Summary: From ISO to Washington, a vigilant's view helps the understanding of particular deeds
ANDY UPDEGROVE has just found
this news which is titled "New ISO Technical Committee Addresses Fraud Countermeasures and Controls."
Oh, the irony! Can ISO use this standard to finally take care of
itself? For the uninitiated, OOXML's reputation as a fraud is well earned and
the evidence too compelling, not just plentiful. ISO took part in this alongside Microsoft, which has its share of cronies inside ISO [
1,
2].
Looking at the news, we find
this article which speaks about Microsoft's deprecation of old formats that application adapted to over the years. In relation to this article,
writes Andre:
The latest discussed advocacy scheme for OOXML: The old binary formats implementations are insecure and attention to fix security flaws of implementations is reduced.
This would not be the first time that
Microsoft is using this strategy. We wrote about it many time since the issue first arose [
1,
2,
3,
4]. The only security menace appears to be
Microsoft OOXML, which is new, untested, and whose code is not available for inspection.
For those who want a mature product which uses the international standard, there is already OpenOffice.org, whose
situation is explained in the following new article from IT Pro.
IBM, Sun and OpenOffice.org
During the ongoing flirtation between IBM and Sun Microsystems, little has been said about OpenOffice.org, which has been viewed as one of the less significant parts of Sun's open source portfolio.
Here are some remarks on
the product's relation to Novell's fork [
1,
2,
3,
4,
5,
6,
7].
“OpenOffice.org [...] is claimed to be downloaded 2-3 million times per week.”More and more nations are moving to OpenOffice.org and the software is claimed to be downloaded 2-3 million times per week. That's a stunning number which shows it just about doubling in over a year. It's probably due to the economic slump around the world -- a slump which stimulates savings. Microsoft is of course very worried about this because its Office margins are hurt just like Windows', so it resorts to FUD and thinks about software patents as a weapon.

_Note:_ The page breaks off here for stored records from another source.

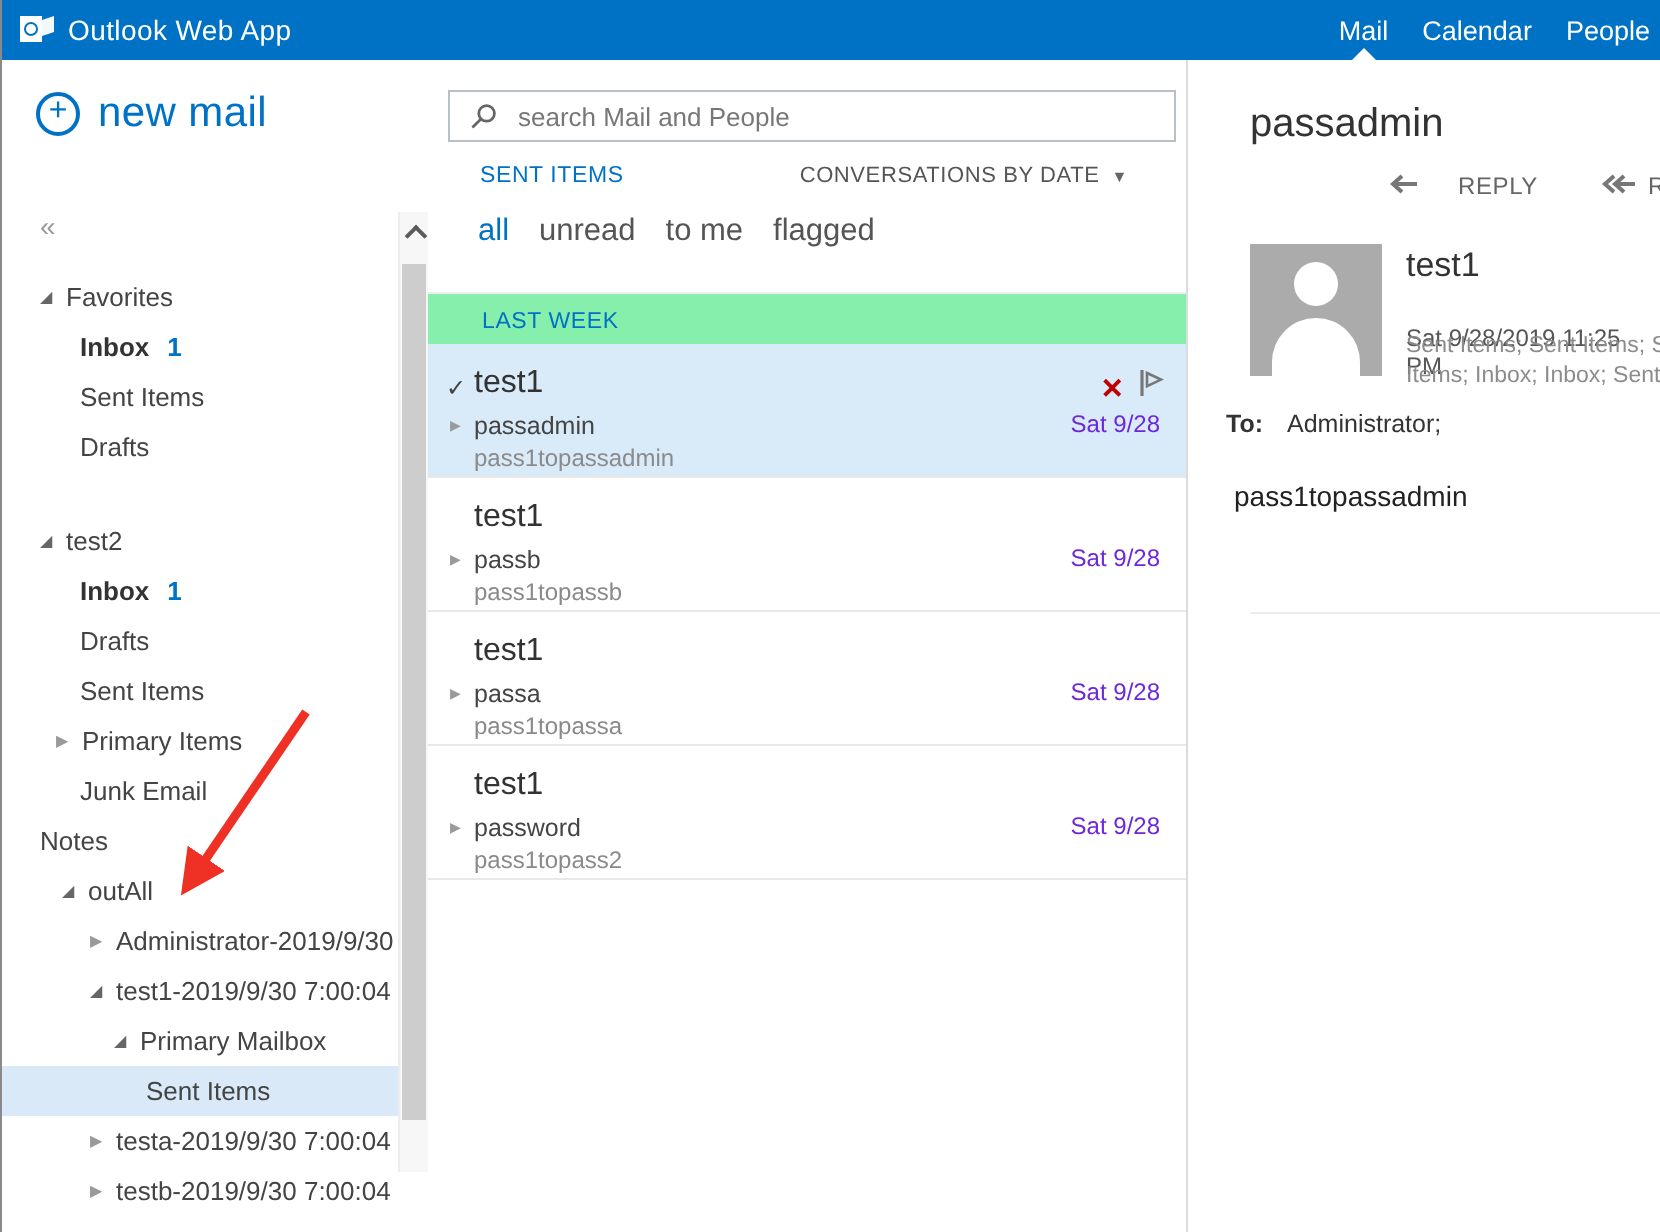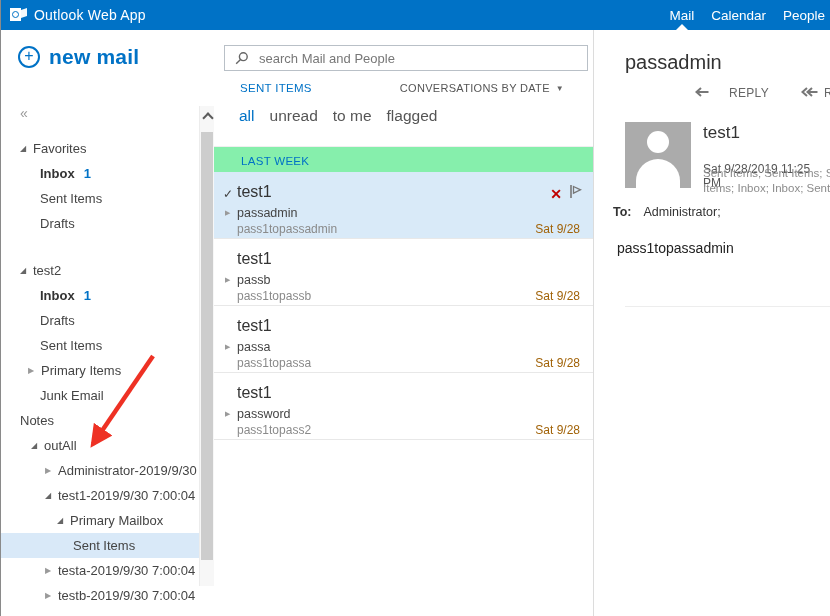--- a/index.html
+++ b/index.html
@@ -30,7 +30,7 @@
   .new-mail{position:absolute;left:18px;top:15px;display:flex;align-items:center;gap:9px;color:#0072c6;cursor:pointer;}
   .plus-circle{width:18px;height:18px;border:2px solid #0072c6;border-radius:50%;position:relative;}
   .plus-circle::before{content:"+";position:absolute;left:0;top:-1px;width:18px;height:18px;line-height:18px;text-align:center;font-size:16px;font-weight:400;}
-  .new-mail .nm-label{font-size:21px;font-weight:700;letter-spacing:.2px;}
+  .new-mail .nm-label{font-size:21px;font-weight:400;letter-spacing:.2px;}
   .collapse-btn{position:absolute;left:20px;top:75px;font-size:14px;color:#999;cursor:pointer;}
 
   .tree{position:absolute;left:0;top:106px;width:199px;}

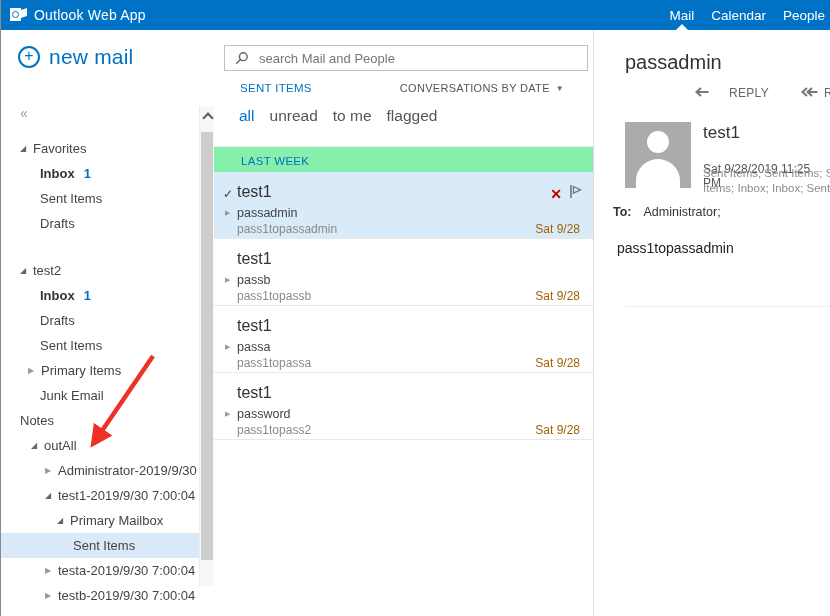--- a/index.html
+++ b/index.html
@@ -71,7 +71,7 @@
   .mi-expander{position:absolute;left:11px;top:37px;font-size:7px;color:#9a9a9a;}
   .mi-sender{position:absolute;left:23px;top:34px;font-size:12.5px;color:#444;}
   .mi-preview{position:absolute;left:23px;top:50px;font-size:12px;color:#8a8a8a;}
-  .mi-date{position:absolute;right:13px;top:50px;font-size:12px;color:#a16207;}
+  .mi-date{position:absolute;right:13px;top:33px;font-size:12px;color:#6d28d9;}
   .mi-icons{position:absolute;right:11px;top:12px;display:flex;align-items:center;gap:7px;}
   .mi-del{font-size:14px;font-weight:bold;color:#c00000;line-height:14px;cursor:pointer;}
 

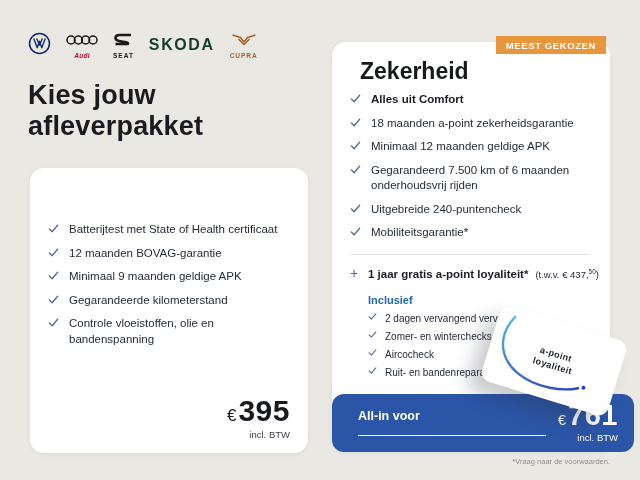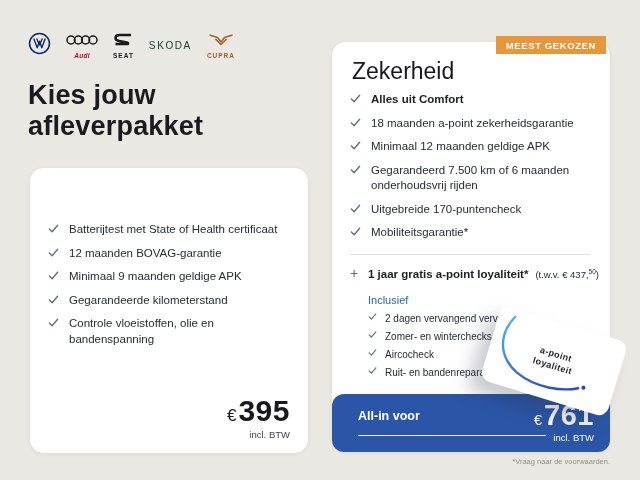--- a/index.html
+++ b/index.html
@@ -17,7 +17,7 @@
   .brand-label{font-size:6.5px;font-weight:700;letter-spacing:1px;margin-top:2px;color:#1a1a1a;}
   .audi-label{color:#bb0a30;letter-spacing:.3px;font-style:italic;}
   .cupra-label{color:#a2602e;}
-  .skoda-text{font-size:10px;font-weight:400;letter-spacing:1.6px;color:#143c30;}
+  .skoda-text{font-size:16px;font-weight:700;letter-spacing:1.6px;color:#143c30;}
 
   
   .headline{

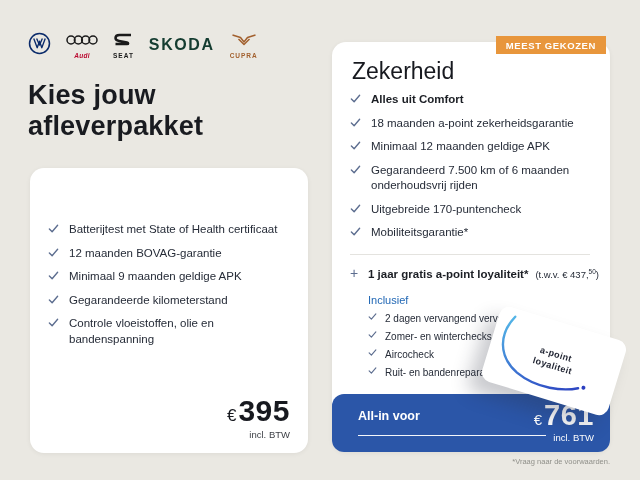--- a/index.html
+++ b/index.html
@@ -29,7 +29,7 @@
   .card{position:absolute;background:#fff;border-radius:14px;box-shadow:0 1px 5px rgba(0,0,0,.06);}
   .card-comfort{left:30px;top:168px;width:278px;height:285px;}
   .card-zekerheid{left:332px;top:42px;width:278px;height:410px;}
-  .card-title{position:absolute;left:20px;top:16px;font-size:23px;font-weight:400;color:#17191f;margin:0;}
+  .card-title{position:absolute;left:28px;top:16px;font-size:23px;font-weight:700;color:#17191f;margin:0;}
 
   ul.checklist{list-style:none;margin:0;padding:0;position:absolute;left:18px;right:0;}
   .cl-comfort{top:54px;}

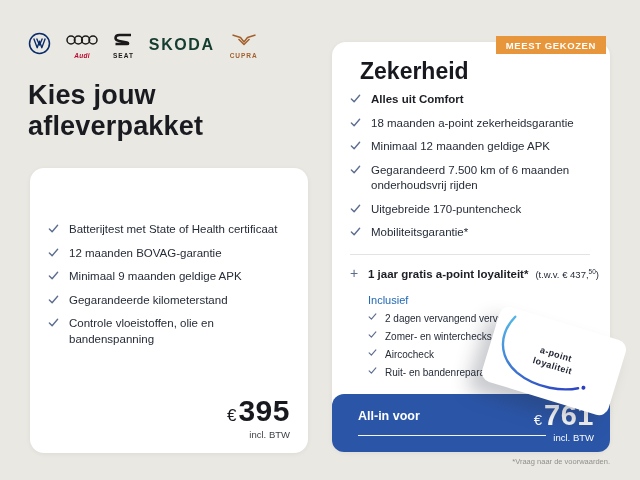--- a/index.html
+++ b/index.html
@@ -243,7 +243,7 @@
               <path d="M1.5 6.5 L4.5 9.5 L10.5 2.5"></path>
             </svg>
           </span>
-        <span class="txt">Uitgebreide 170-puntencheck</span>
+        <span class="txt">Uitgebreide 240-puntencheck</span>
         </li>
       <li class="row">
         <span class="chk">

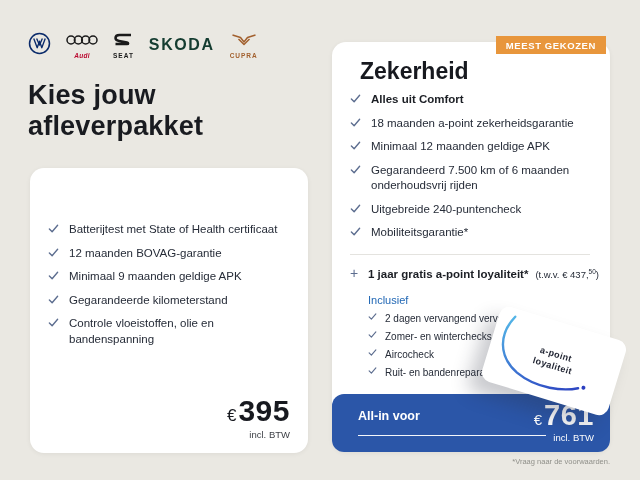--- a/index.html
+++ b/index.html
@@ -61,7 +61,7 @@
   .bonus-note{font-size:9.5px;color:#262c38;white-space:nowrap;}
   .bonus-note sup{font-size:6.5px;}
   .inclusief{position:absolute;left:36px;top:252px;}
-  .inclusief-label{font-size:11px;font-weight:400;color:#2268b5;margin-bottom:6px;}
+  .inclusief-label{font-size:11px;font-weight:700;color:#2268b5;margin-bottom:6px;}
   .subrow{display:flex;gap:7px;margin-bottom:5px;}
   .subrow .chk{flex:0 0 10px;margin-top:0;}
   .subrow .chk svg{width:9px;height:9px;}

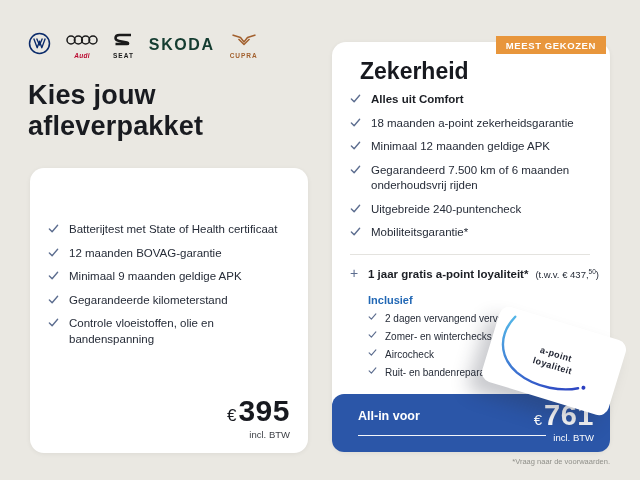--- a/index.html
+++ b/index.html
@@ -82,7 +82,7 @@
   
   .blue-footer{
     position:absolute;left:0;top:352px;width:278px;height:58px;z-index:2;
-    background:#2b56a8;border-radius:12px;color:#fff;
+    background:#2b56a8;border-radius:12px;color:#fff;padding-left:24px;
   }
   .allin-label{position:absolute;left:26px;top:15px;font-size:12.5px;font-weight:700;}
   .allin-rule{position:absolute;left:26px;top:41px;width:188px;height:1px;background:rgba(255,255,255,.95);}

On a separate note, does the state of Washington even consider anything but Microsoft Windows and Office? Of course not, according to the latest findings. Their choice is based on 'faith' or relationships (or whose pockets the diplomats are in). Speaking of Washington, watch what Microsoft is doing right now.
Microsoft is offering 30,000 of the vouchers in Washington as part of a national program.
This is part of a broader scam which
we covered last week. There are some more
Gates public relations stunts at the moment. It helps shift focus away from the principal functions of the Gates Foundation (where far bigger amounts of money are circulating -- billions, not millions [
1,
2]).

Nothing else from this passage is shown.